SQL SERVER 2005 RESOURCE FAILS TO COME ONLINE ON CLUSTER AFTER CHANGING THE SAN DRIVE TO ADD MORE DISK SPACE

We have observed a number of issue now where in clustered instance of sql server 2005 fails to come online after performing changing on shared disk on a cluster.

As mentioned in my previous posts if the sql server fails to come online we need to start troubleshooting by looking at the sql server error log. So we checked the sql server error log and observed the following error

2009-01-11 21:10:06.96 Server Error: 26054, Severity: 16, State: 1.
2009-01-11 21:10:06.96 Server Could not find any IP address that this SQL Server instance depends upon. Make sure that the cluster service is running, that the dependency relationship between SQL Server and Network Name resources is correct, and that the IP addresses on which this SQL Server instance depends are available. Error code: 0x103.
2009-01-11 21:10:06.96 Server Error: 17182, Severity: 16, State: 1.
2009-01-11 21:10:06.96 Server TDSSNIClient initialization failed with error 0x103, status code 0xa.
2009-01-11 21:10:06.96 Server Error: 17182, Severity: 16, State: 1.
2009-01-11 21:10:06.96 Server TDSSNIClient initialization failed with error 0x103, status code 0x1.
2009-01-11 21:10:06.96 Server Error: 17826, Severity: 18, State: 3.
2009-01-11 21:10:06.96 Server Could not start the network library because of an internal error in the network library. To determine the cause, review the errors immediately preceding this one in the error log.
2009-01-11 21:10:06.96 Server Error: 17120, Severity: 16, State: 1.
2009-01-11 21:10:06.96 Server SQL Server could not spawn FRunCM thread. Check the SQL Server error log and the Windows event logs for information about possible related problems.

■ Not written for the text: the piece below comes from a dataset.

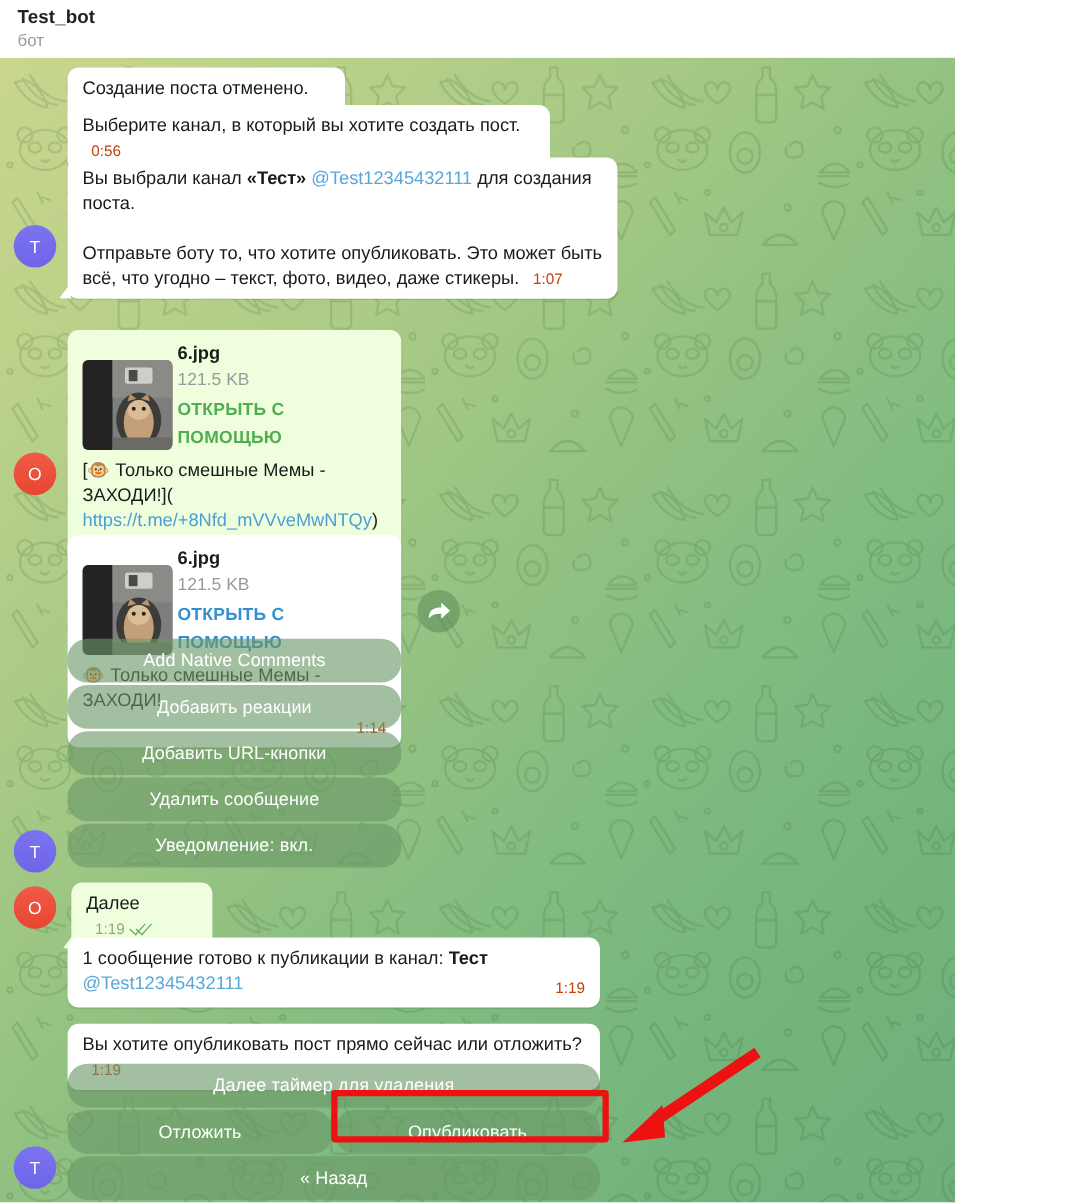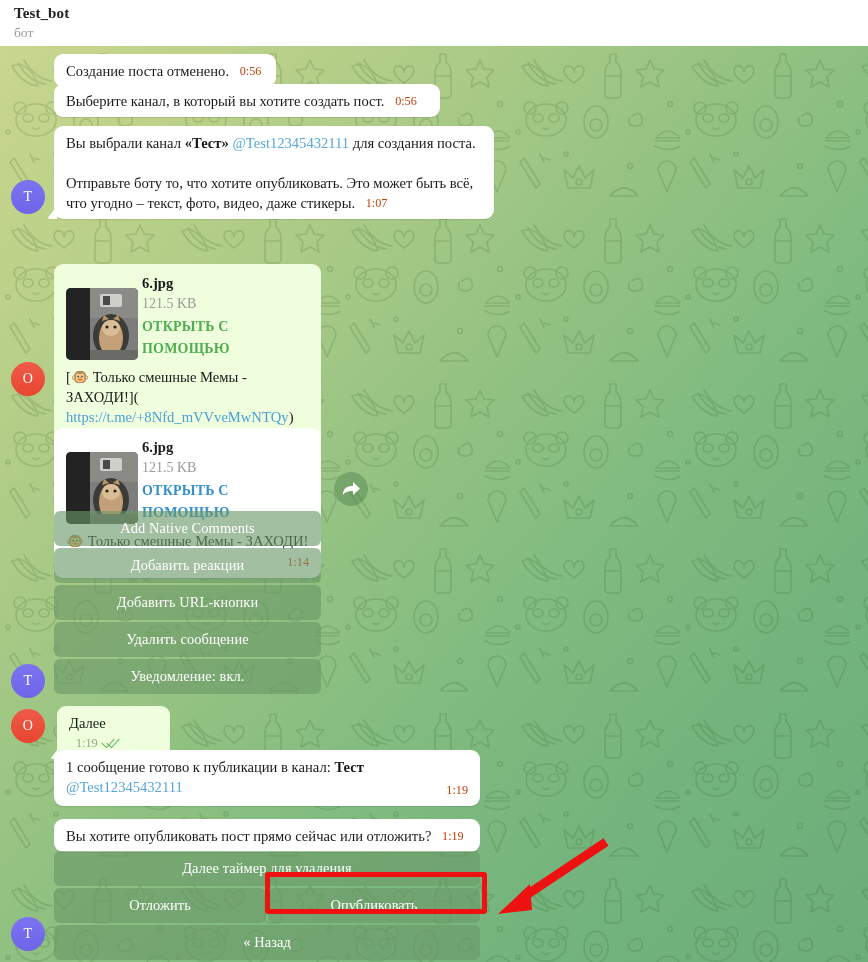"Test_bot" #app { font-family: Liberation Serif, serif -> none; width: 868px -> 764px }
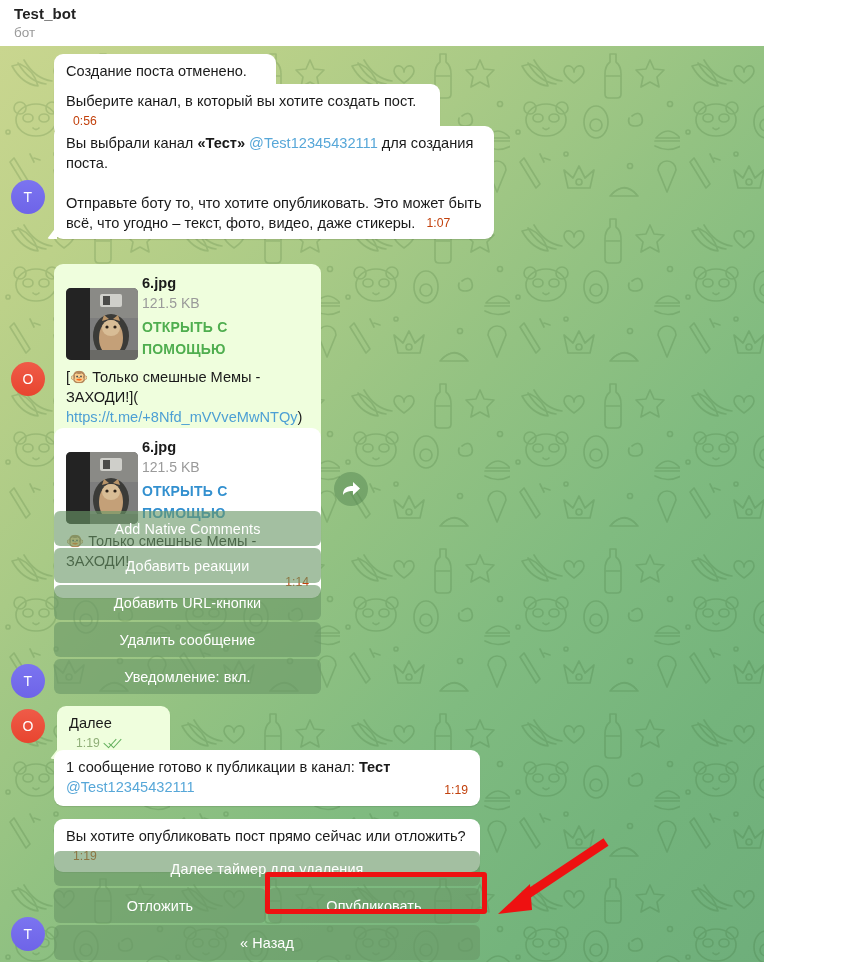"Add Native Comments" .kb-btn { border-radius: 6px -> 16px }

As seen from the above Error 26054 message which says that cluster service is unable to find the dependency between the sql server instance and the sql network resource name.

We checked the Cluster Administrator for the sql server resource and found that the dependency exists between the sql server resource and sql network name but still we receive the error.

Cause
=====

We checked the Registry Location HKLM\Cluster\Resources\<SQL Server GUID>\Parameters

The values InstanceName and VirtualServerName were missing from the keys below:

HKLM\Cluster\<SQL Server GUID>\Parameters
HKLM\Cluster\<SQL Agent GUID>\Parameters

The above registry keys are used by the cluster administrator to connect and start the sql server service. So the Cluster Administrator was not able to connect and start the sql server resource and hence we receive the above error

Resolution
========

IMPORTANT : This resolution contains information about modifying the registry. Before you modify the registry, make sure to back it up and make sure that you understand how to restore the registry if a problem occurs. For information about how to back up, restore, and edit the registry, click the following article number to view the article in the Microsoft Knowledge Base:

256986 Description of the Microsoft Windows Registry

We added the following registry values in the Parameters registry key:

For a named instance of SQL Server:

• InstanceName
Value Name: InstanceName
Value Type: REG_SZ
Value Data: <instance name of the named instance>

• VirtualServerName
Value Name: VirtualServerName
Value Type: REG_SZ
Value Data: <Virtual server name of the instance>

Once we added the registry keys we were able to bring the sql server online on Node1. 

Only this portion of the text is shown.